Kali ini Widya benar-benar tak percaya dengan pendengarannya. Apa yang salah dengan Arya pagi ini? Kenapa mantan suaminya itu terlalu berbeda pagi ini. Padahal dulu selama mereka menjadi pasangan suami istri mana pernah Arya meminta Widya seperti ini. Arya yang dulu terlalu menutup diri dari Widya. Bahkan secara terang-terangan Arya menolak Widya terlalu dekat dengannya. Lalu kenapa sekarang tiba-tiba berubah seperti ini?

Tak bisa menolak perintah Arya, Widya segera mengikuti langkah Arya menuju pintu keluar. Ia memilih berjalan sedikit jauh di belakang mantan suaminya itu sambil menahan kesal yang sebisa mungkin ditahannya. Biar bagaimanapun ia adalah pelayan di rumah ini. Sedangkan Arya adalah majikannya saat ini.

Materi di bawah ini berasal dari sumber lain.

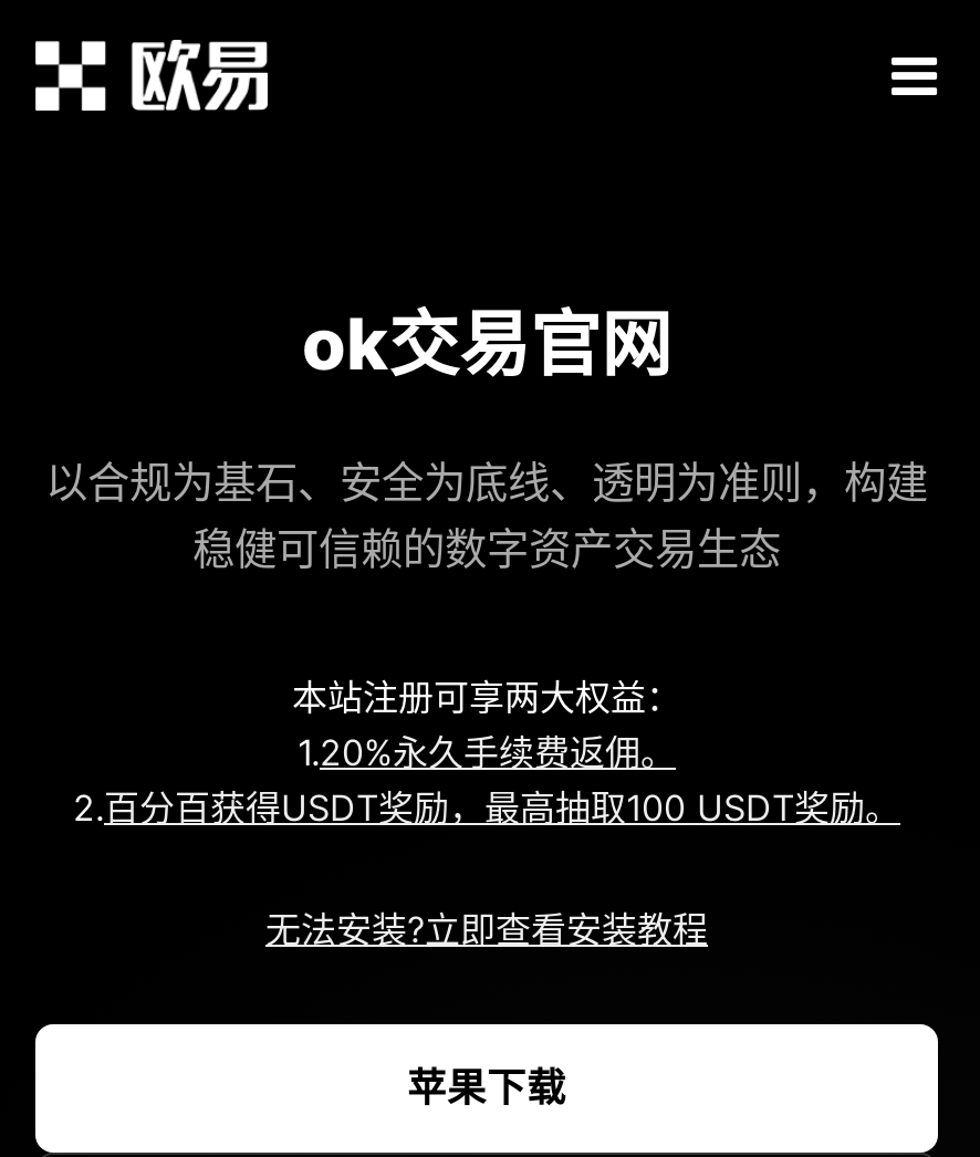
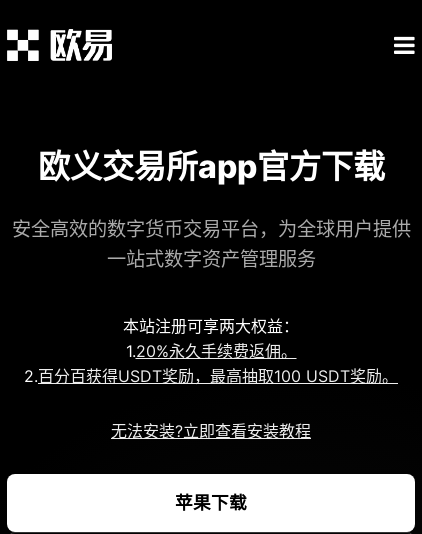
[302,301,671,387] ok交易官网 -> [38,147,384,186] 欧义交易所app官方下载
[45,456,928,575] 以合规为基石、安全为底线、透明为准则，构建 | 稳健可信赖的数字资产交易生态 -> [12,217,410,271] 安全高效的数字货币交易平台，为全球用户提供 | 一站式数字资产管理服务

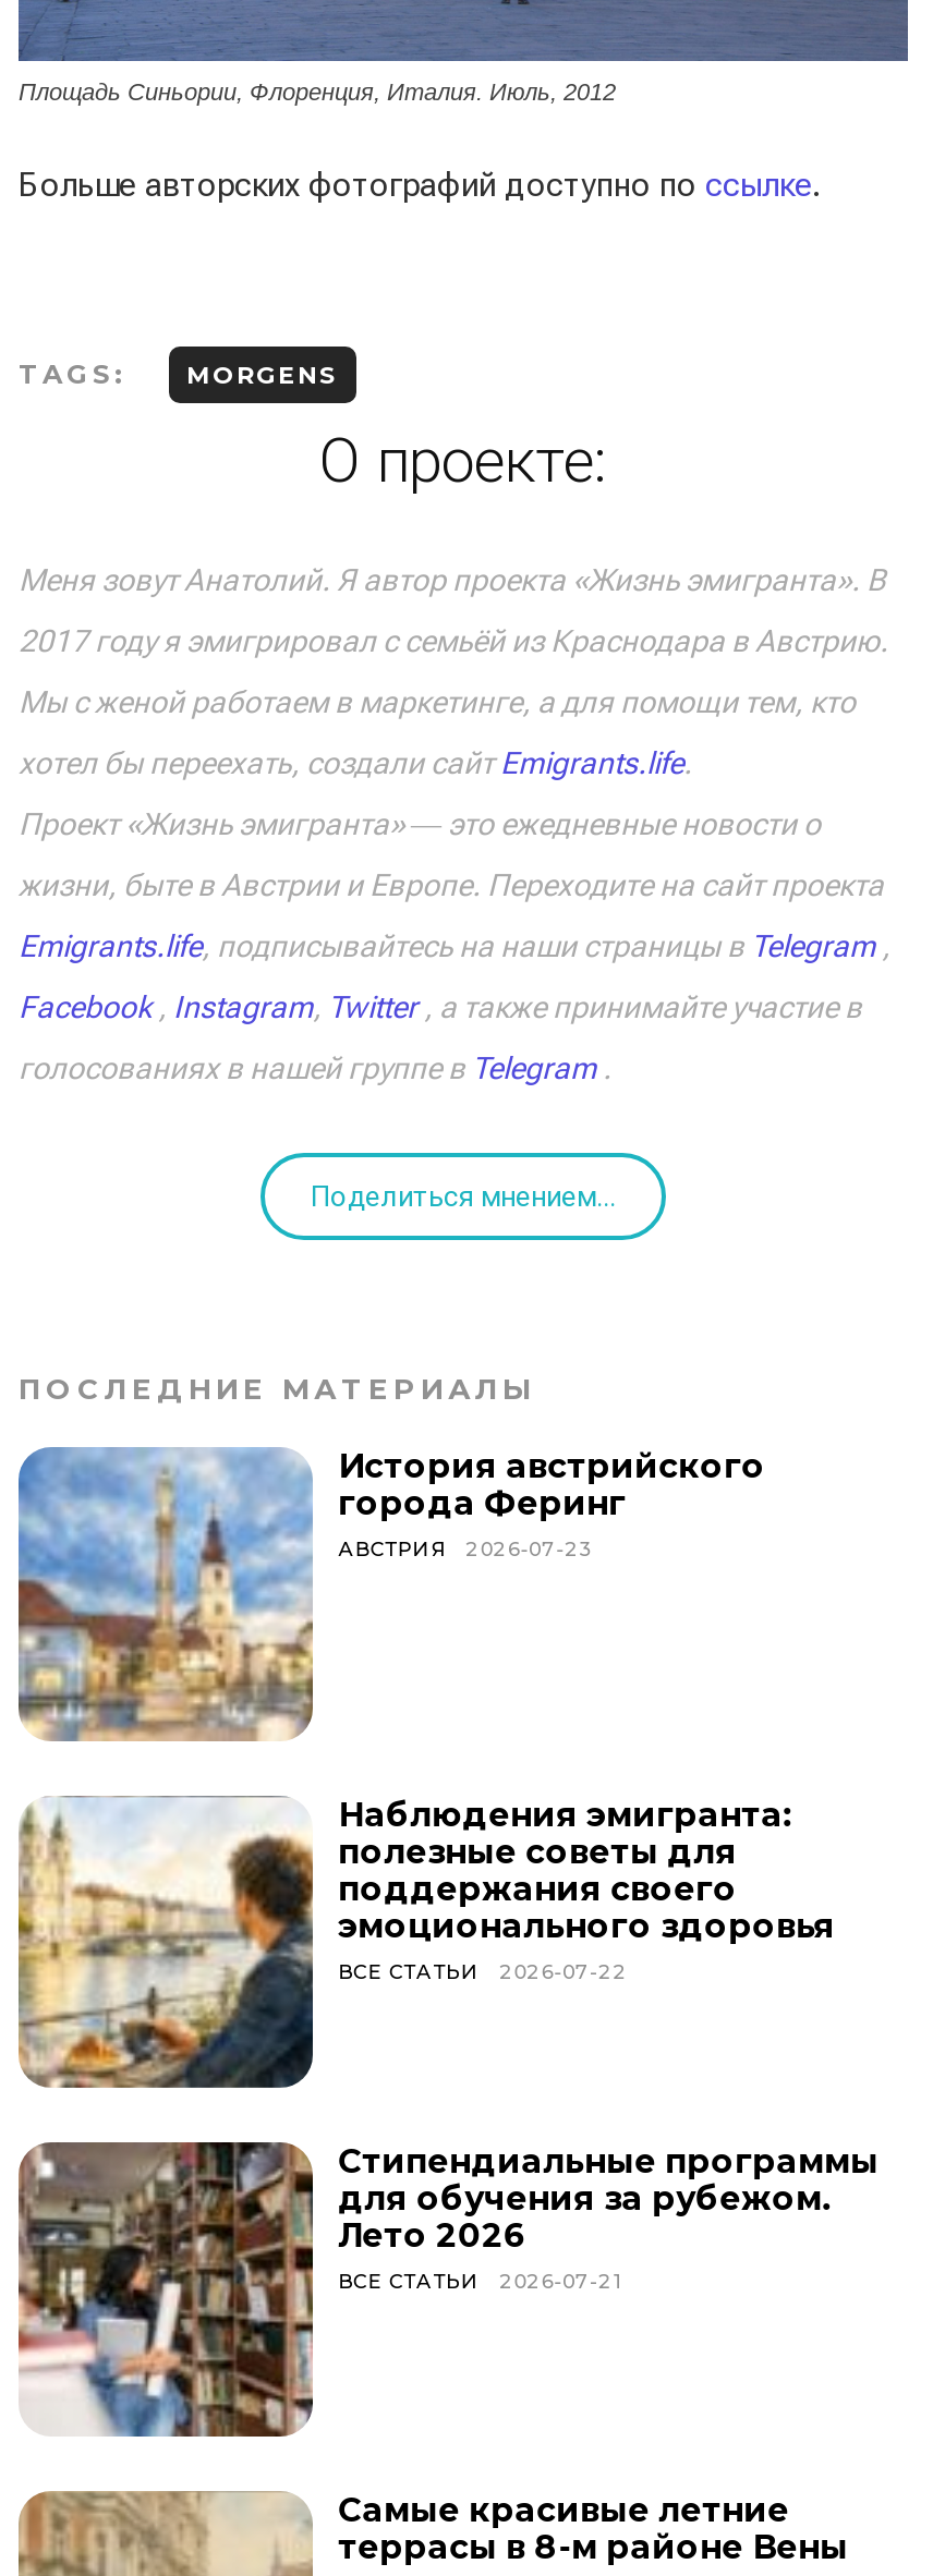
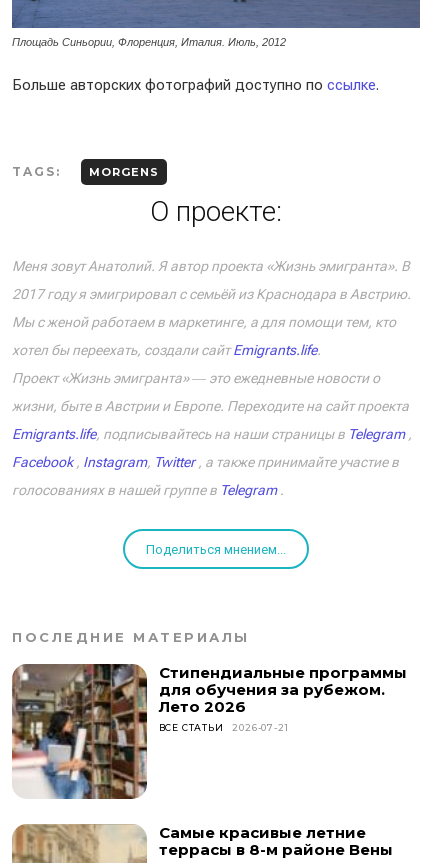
[16,1445,765,1743] [image] | История австрийского | города Феринг | АВСТРИЯ | 2026-07-23 -> none
[19,1793,835,2090] [image] | Наблюдения эмигранта: | полезные советы для | поддержания своего | эмоционального здоровья | ВСЕ СТАТЬИ | 2026-07-22 -> none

Tanpa diketahui Widya, Arya tersenyum tipis menikmati paginya hari ini. Ia bukannya tidak tahu betapa kesalnya mantan istrinya itu. Namun entah kenapa ia menyukai wanita itu berada di dekatnya. Untuk sesaat Arya melupakan Helen yang jauh berada di luar negeri. Karena kini pikirannya hanya terisi oleh wanita yang sedang berjalan di belakangnya.